As with other serious image editing programs, Affinity Photo employs layers. This allows you to layer multiple images, text and shapes for creating complex compositions; layer masks enable further control over which parts of an image remain visible.

Software has many other tricks up its sleeve as well, such as panorama stitching, focus stacking, HDR merge and tone mapping capabilities. Furthermore, its nondestructive workflow and unique “live” filters enable filter effects without altering pixels directly.

Affinity Photo 2 has seen some significant upgrades since its release, including to its Layers Panel. Affinity has added icons before each layer entry to make it easier to identify its type, while vertical parent bars help visualise how layers stack, enabling you to easily see their layers stack hierarchy, as well as move any object such as groups or adjustments up/down the hierarchy by simply dragging.

There are also plenty of additional features, including an impressive suite of cloning and retouching tools – including an inpainting tool that could prove vital for portrait retouchers – and an extremely powerful live mesh warp which can straighten any crooked lines or add interesting distortions to images.

Layer masks

Layer masks provide an efficient and non-destructive means of restricting the effects of an adjustment layer or filter to a specified selection in your image. They function similarly to clipping masks but with gray tone values as their base value; additionally, their fine-tunability with the brush tool makes for effortless editing of mask edges.

Here we have an image of boats on a shingle beach with impressive colors and composition, but an uninspiring sky – so let’s change that. A layer mask allows us to select around each boat so we can paint with a brush to obscure the sky while revealing more boats.

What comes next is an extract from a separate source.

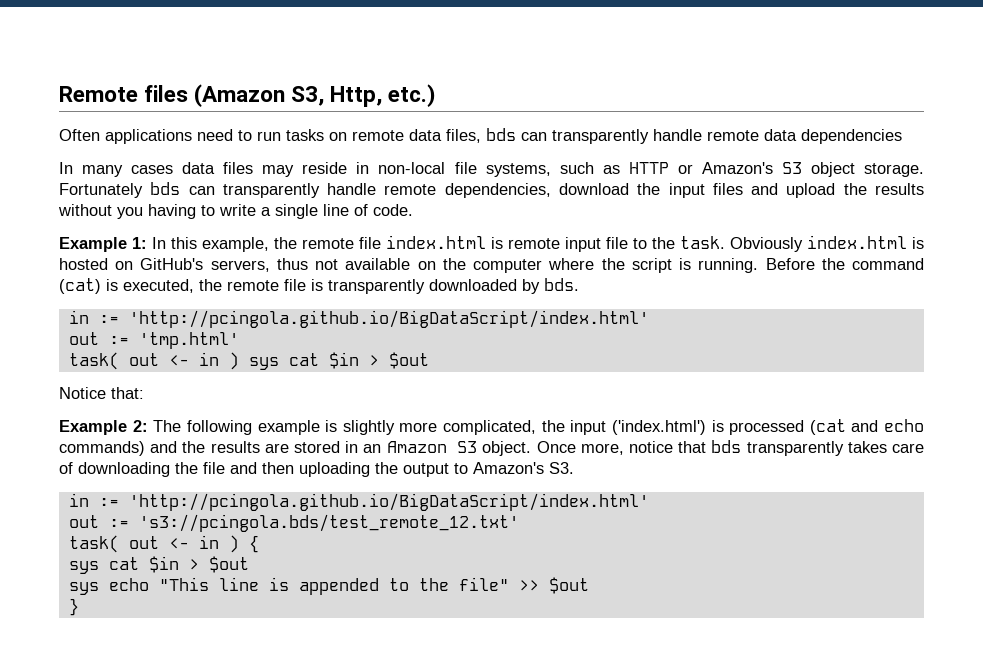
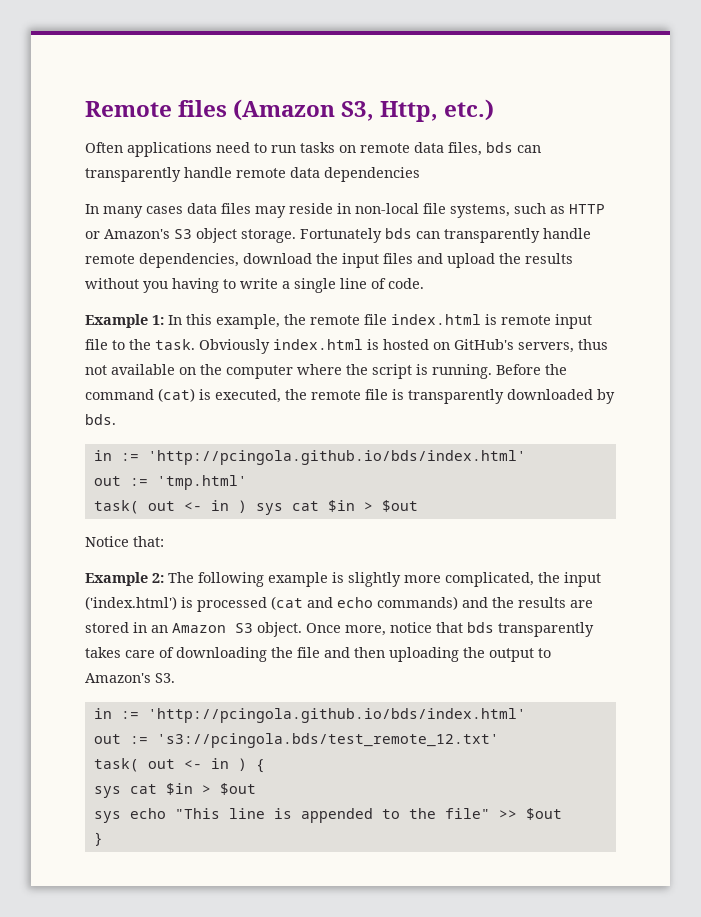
[128,310,649,328] 'http://pcingola.github.io/BigDataScript/index.html' -> [147,450,526,465] 'http://pcingola.github.io/bds/index.html'
[128,493,649,511] 'http://pcingola.github.io/BigDataScript/index.html' -> [147,708,526,723] 'http://pcingola.github.io/bds/index.html'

When creating a mask, you have two options when adding one: either adding a simple black and white overlay, or taking into account active selections and hiding/showing layers depending on them. Furthermore, the Refine Edge dialog also offers ways of customizing preview mode and mask edge settings.

By default, layers and their masks are linked, indicated by a link icon between their thumbnails in the Layers panel. By unlinking them you can move your mask independently from its layer; additionally the Properties panel offers options to control its opacity or featheredness.

Liquify

No matter if you are an amateur photographer or professional, Affinity Photo offers powerful image editing features with an array of tools designed to take your images and digital artwork to the next level. Created by Serif, this software provides an economical alternative to Adobe Photoshop that provides professional-grade editing without subscription models.

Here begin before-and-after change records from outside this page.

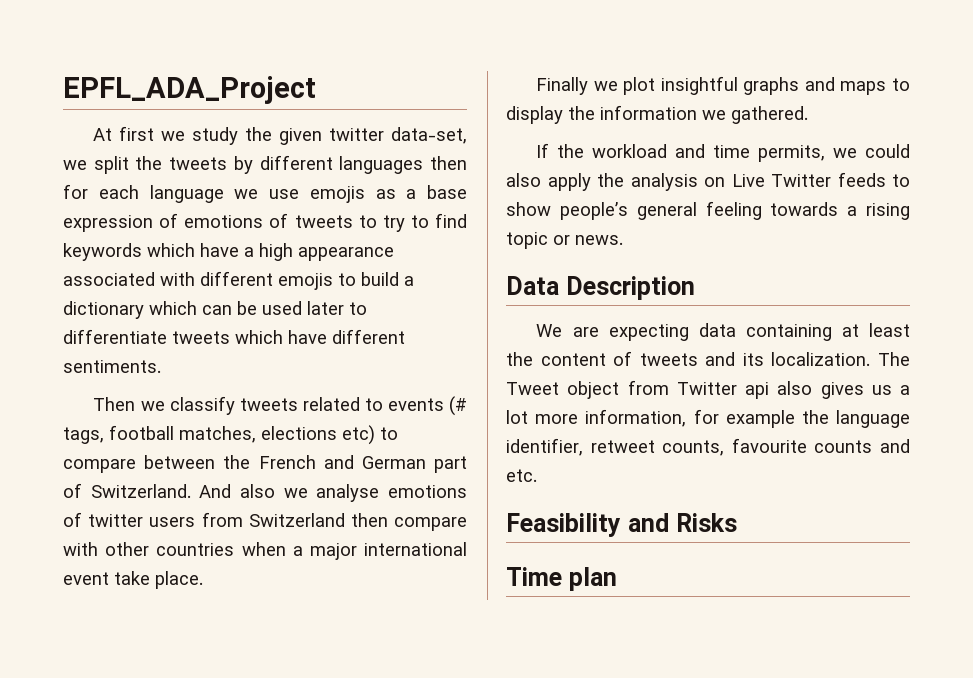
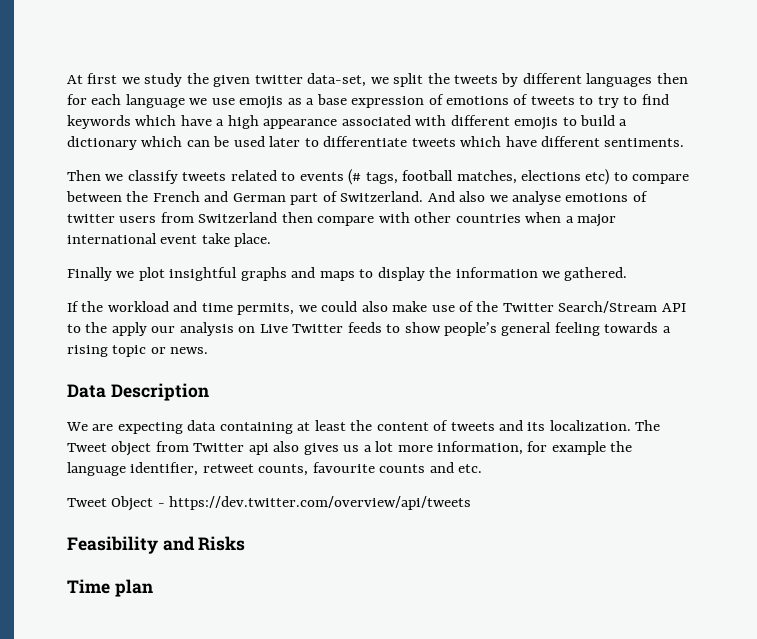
[63,76,316,104] EPFL_ADA_Project // -> (67, 79) none
[547,173,624,191] apply the -> [392,301,686,313] [67,322,176,336] make use of the Twitter Search/Stream API to the apply our
(537, 475) none -> [67,496,472,511] // Tweet Object - https://dev.twitter.com/overview/api/tweets

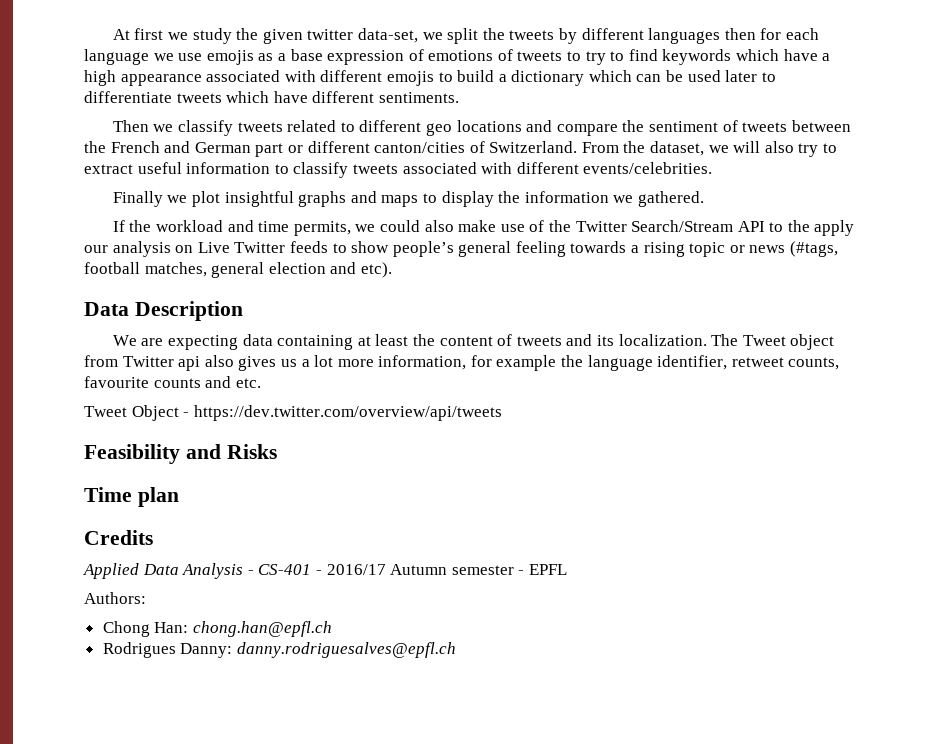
[299,169,690,185] events (# tags, football matches, elections etc) to compare -> [359,120,788,136] different geo locations and compare the sentiment of tweets
[322,191,648,205] [67,212,617,227] [67,233,272,247] of Switzerland. And also we analyse emotions of twitter users from Switzerland then compare with other countries when a major international event take place. -> [287,141,838,157] [84,162,713,178] or different canton/cities of Switzerland. From the dataset, we will also try to extract useful information to classify tweets associated with different events/celebrities.
[170,347,209,354] news. -> [749,241,839,257] [84,262,392,278] news (#tags, football matches, general election and etc).
(153, 588) none -> [84,530,153,545] [83,563,567,579] [84,592,146,604] [102,621,332,637] [102,642,456,658] // Credits // Applied Data Analysis - CS-401 - 2016/17 Autumn semester - EPFL // Authors: // Chong Han: chong.han@epfl.ch // Rodrigues Danny: danny.rodriguesalves@epfl.ch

Affinity Photo’s Liquify Persona offers you a selection of warp and distortion tools to create various effects, such as straightening out crooked lines, creating 3D imagery or adding perspective. Furthermore, Affinity includes Live Mesh Warp to further distort layers.

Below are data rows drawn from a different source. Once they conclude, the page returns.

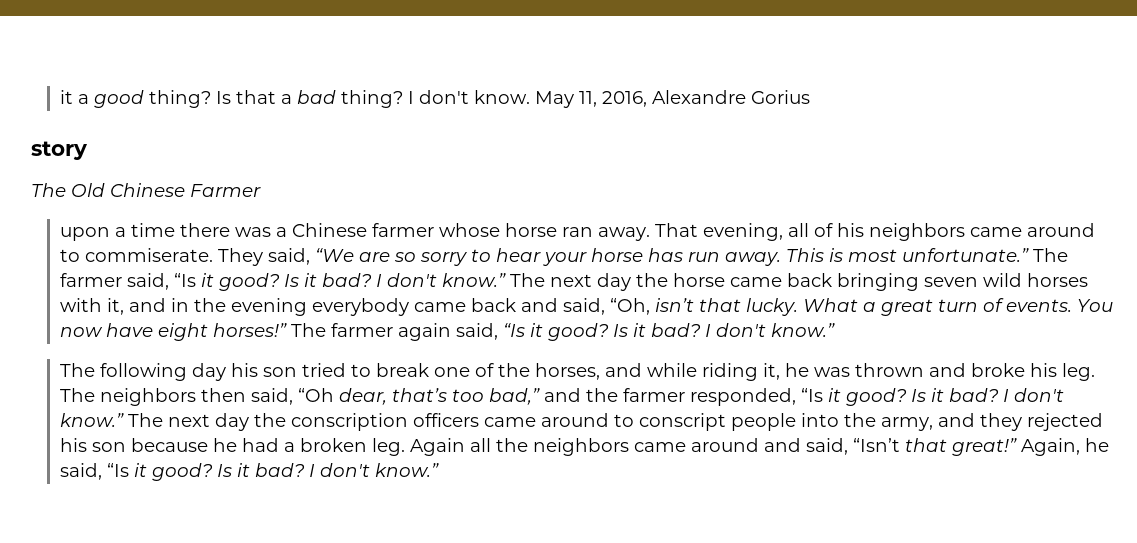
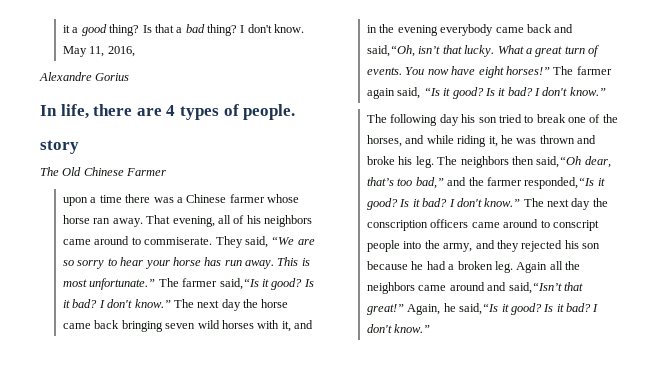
(647, 99) none -> (135, 51) //
(810, 97) none -> [40,104,296,120] // In life, there are 4 types of people.
[126,273,196,290] said, “Is -> [219,278,259,290] said,“Is
[562,298,650,315] said, “Oh, -> [367,45,416,57] said,“Oh,
[250,388,334,405] said, “Oh -> [536,156,582,168] said,“Oh
[689,388,823,406] responded, “Is -> [524,177,595,189] responded,“Is
[805,438,900,455] said, “Isn’t -> [508,282,562,294] said,“Isn’t
[59,463,129,480] said, “Is -> [459,303,499,315] said,“Is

This software shares many similarities with Photoshop in terms of layout. Tools are located to the left side of the screen with their settings found on top bar, similar to Photoshop. Adjustments and features such as layers, blending modes, image masks and panorama support are all present as are HDR processing and focus stacking capability as well as Tone Mapping Persona for toning images to your specifications. Non-destructive RAW processing capabilities as well as inpainting functionality make for impressive processing speeds; both should prove invaluable tools for portrait retouchers alike!